Scientists have long known that dolphins' whistling calls include repeated information thought to be their names, but a new study indicates dolphins recognize these names even when voice cues are removed from the sound.

For example, a dolphin might be expected to recognize its name if called by its mother, but the new study found most dolphins recognized names -- their signature whistles -- even when emitted without inflection or other vocal cues.

More than that, two dolphins may refer to a third by the third animal's name, said Laela Sayigh, one of three authors of a paper published in the Proceedings of the National Academy of Sciences.

"They are known to produce these individually distinctive signature whistles, like names," Sayigh said in a telephone interview. She said the researchers wanted to know what information in the whistles helped dolphins identify each other's names.

The scientists already knew that dolphins responded to whistles, but wondered if something in the actual voice of the whistling dolphin was making the identity clear, or if the name itself was enough for recognition.

To find out, they studied bottlenose dolphins in Sarasota Bay, Florida. Instead of playing recordings of actual dolphins making signature whistles, the researchers synthesized signature whistles with the caller's voice features removed and played them to dolphins through an underwater speaker.

In nine out of 14 cases, the dolphin would turn more often toward the speaker if it heard a whistle that sounded like a close relative's.
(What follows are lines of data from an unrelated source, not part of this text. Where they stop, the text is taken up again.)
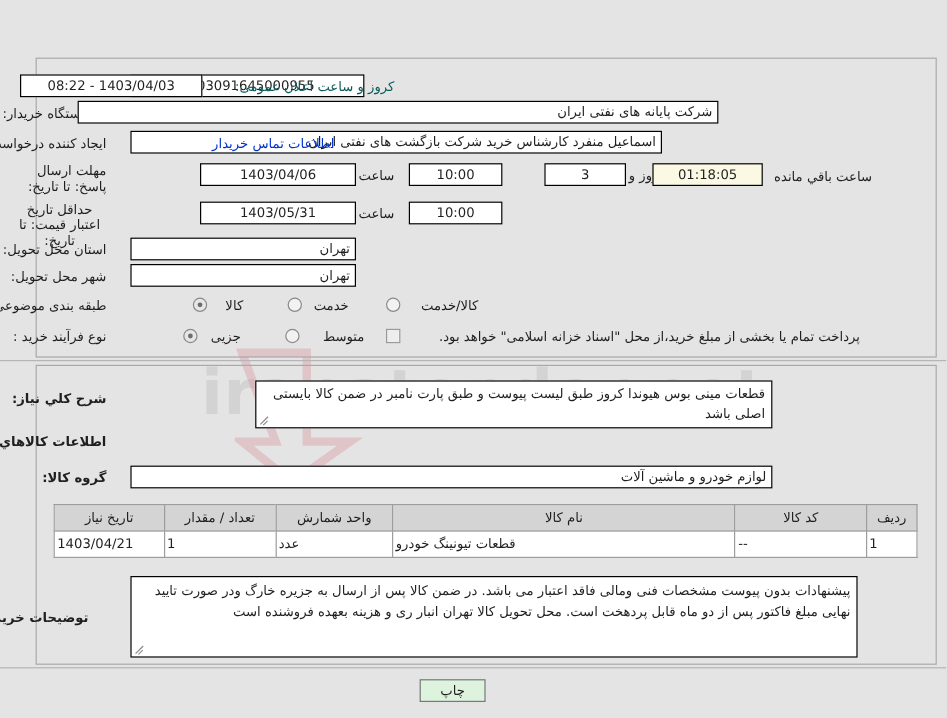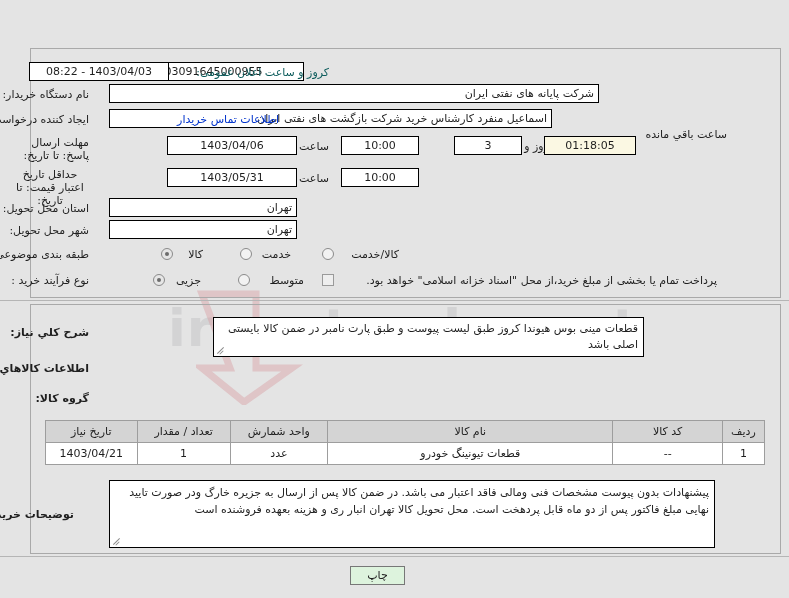--- a/index.html
+++ b/index.html
@@ -251,7 +251,7 @@
   <div class="fld center" style="right:485px; top:62px; width:195px;">1103091645000955</div>
 
   <span class="lbl lbl-teal" style="right:460px; top:66px;">کروز و ساعت اعلان عمومی:</span>
-  <div class="fld center" style="right:620px; top:62px; width:140px;">1403/04/03 - 08:22</div>
+  <div class="fld center" style="right:620px; top:62px; width:152px;">1403/04/03 - 08:22</div>
 
   <span class="lbl" style="right:700px; top:88px;">نام دستگاه خریدار:</span>
   <div class="fld" style="right:190px; top:84px; width:490px;">شرکت پایانه های نفتی ایران</div>

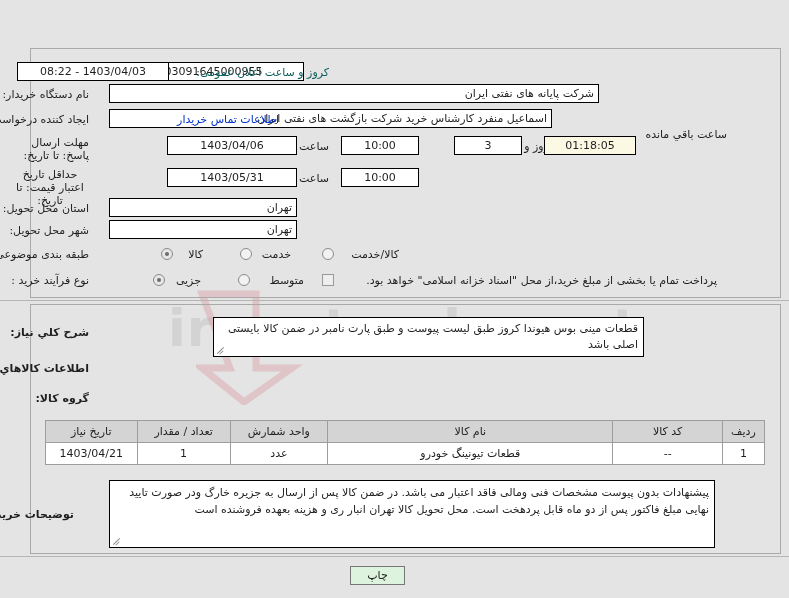--- a/index.html
+++ b/index.html
@@ -254,7 +254,7 @@
   <div class="fld center" style="right:620px; top:62px; width:152px;">1403/04/03 - 08:22</div>
 
   <span class="lbl" style="right:700px; top:88px;">نام دستگاه خریدار:</span>
-  <div class="fld" style="right:190px; top:84px; width:490px;">شرکت پایانه های نفتی ایران</div>
+  <div class="fld" style="right:190px; top:84px; width:534px;">شرکت پایانه های نفتی ایران</div>
 
   <span class="lbl" style="right:700px; top:113px;">ایجاد کننده درخواست:</span>
   <div class="fld" style="right:237px; top:109px; width:443px;">اسماعیل  منفرد کارشناس خرید شرکت بازگشت های نفتی ایران</div>

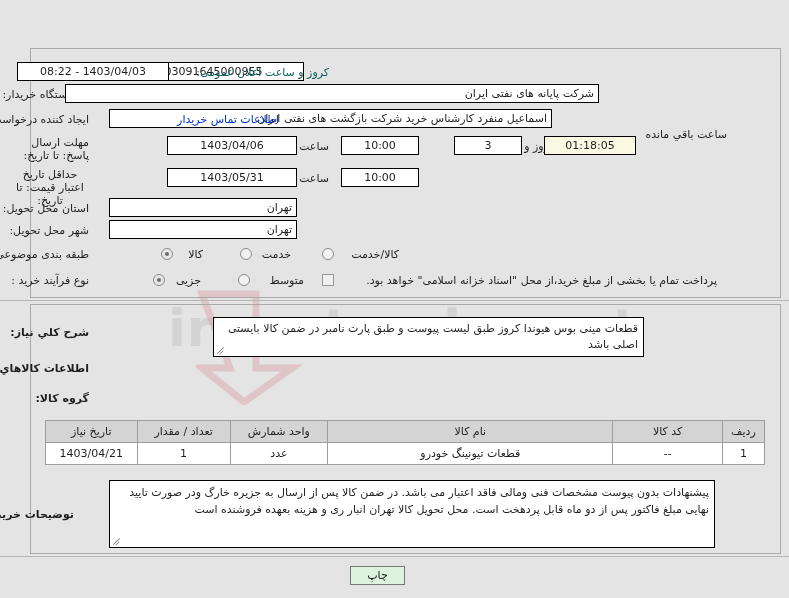--- a/index.html
+++ b/index.html
@@ -268,7 +268,7 @@
   <div class="fld center" style="right:267px; top:136px; width:68px;">3</div>
   <span class="lbl" style="right:240px; top:140px;">روز و</span>
   <div class="fld cream" style="right:153px; top:136px; width:92px;">01:18:05</div>
-  <span class="lbl" style="right:62px; top:128px;text-align:center;">ساعت باقي مانده</span>
+  <span class="lbl" style="right:62px; top:141px;text-align:center;">ساعت باقي مانده</span>
 
   <span class="lbl" style="right:700px; top:168px; width:78px; white-space:normal; line-height:13px; text-align:center;">حداقل تاریخ اعتبار قیمت: تا تاریخ:</span>
   <div class="fld center" style="right:492px; top:168px; width:130px;">1403/05/31</div>

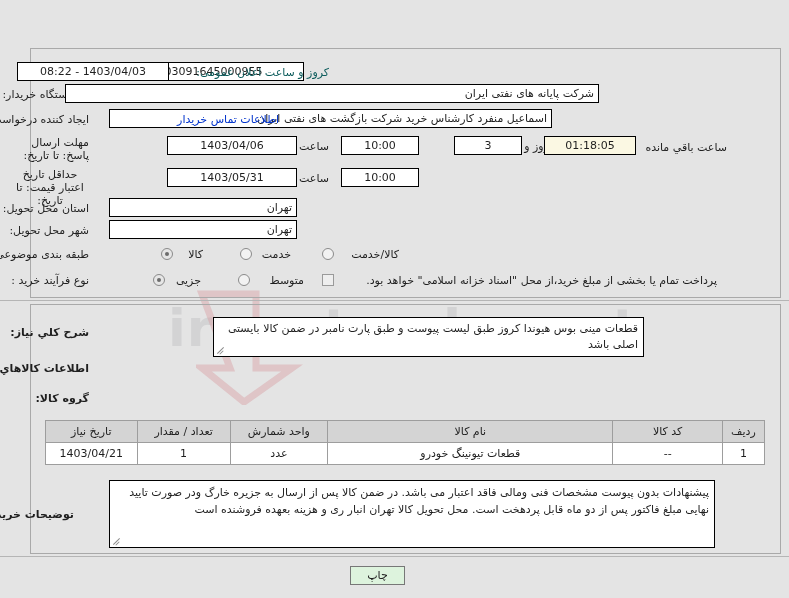--- a/index.html
+++ b/index.html
@@ -311,6 +311,7 @@
   <span class="lbl lbl-bold" style="right:700px; top:362px;">اطلاعات كالاهاي مورد نياز</span>
 
   <span class="lbl lbl-bold" style="right:700px; top:392px;">گروه کالا:</span>
+  <div class="fld" style="right:145px; top:388px; width:535px;">لوازم خودرو و ماشین آلات</div>
 
   <table class="tbl">
     <thead>

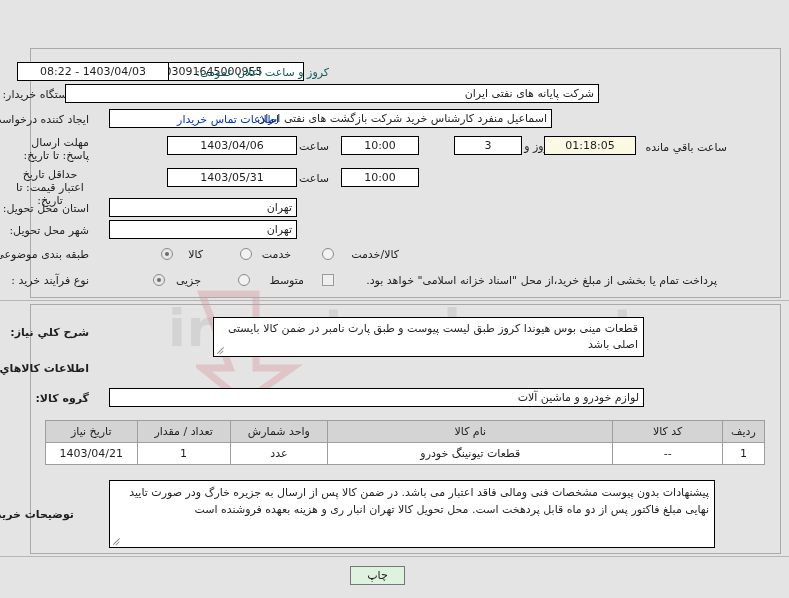--- a/index.html
+++ b/index.html
@@ -202,7 +202,7 @@
     background: #ffffff;
     border: 1px solid #9d9d9d;
     padding: 4px 2px;
-    text-align: center;
+    text-align: left;
     color: #1f1f1f;
   }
"It's a very interesting finding that encourages further research, because they are using whistles as referential signals -- that's what words are," said Sayigh, of the University of North Carolina Wilmington. "Dolphins appear to be using these arbitrary signals to identify another dolphin."

She stopped short of saying dolphins might have a human-like language.

"I tend to shy away from using the word 'language' myself, because it's such a loaded term," Sayigh said. "I still really feel strongly that there is no evidence for something like our language. (Dolphins) have got the cognitive skills at least to have referential signals."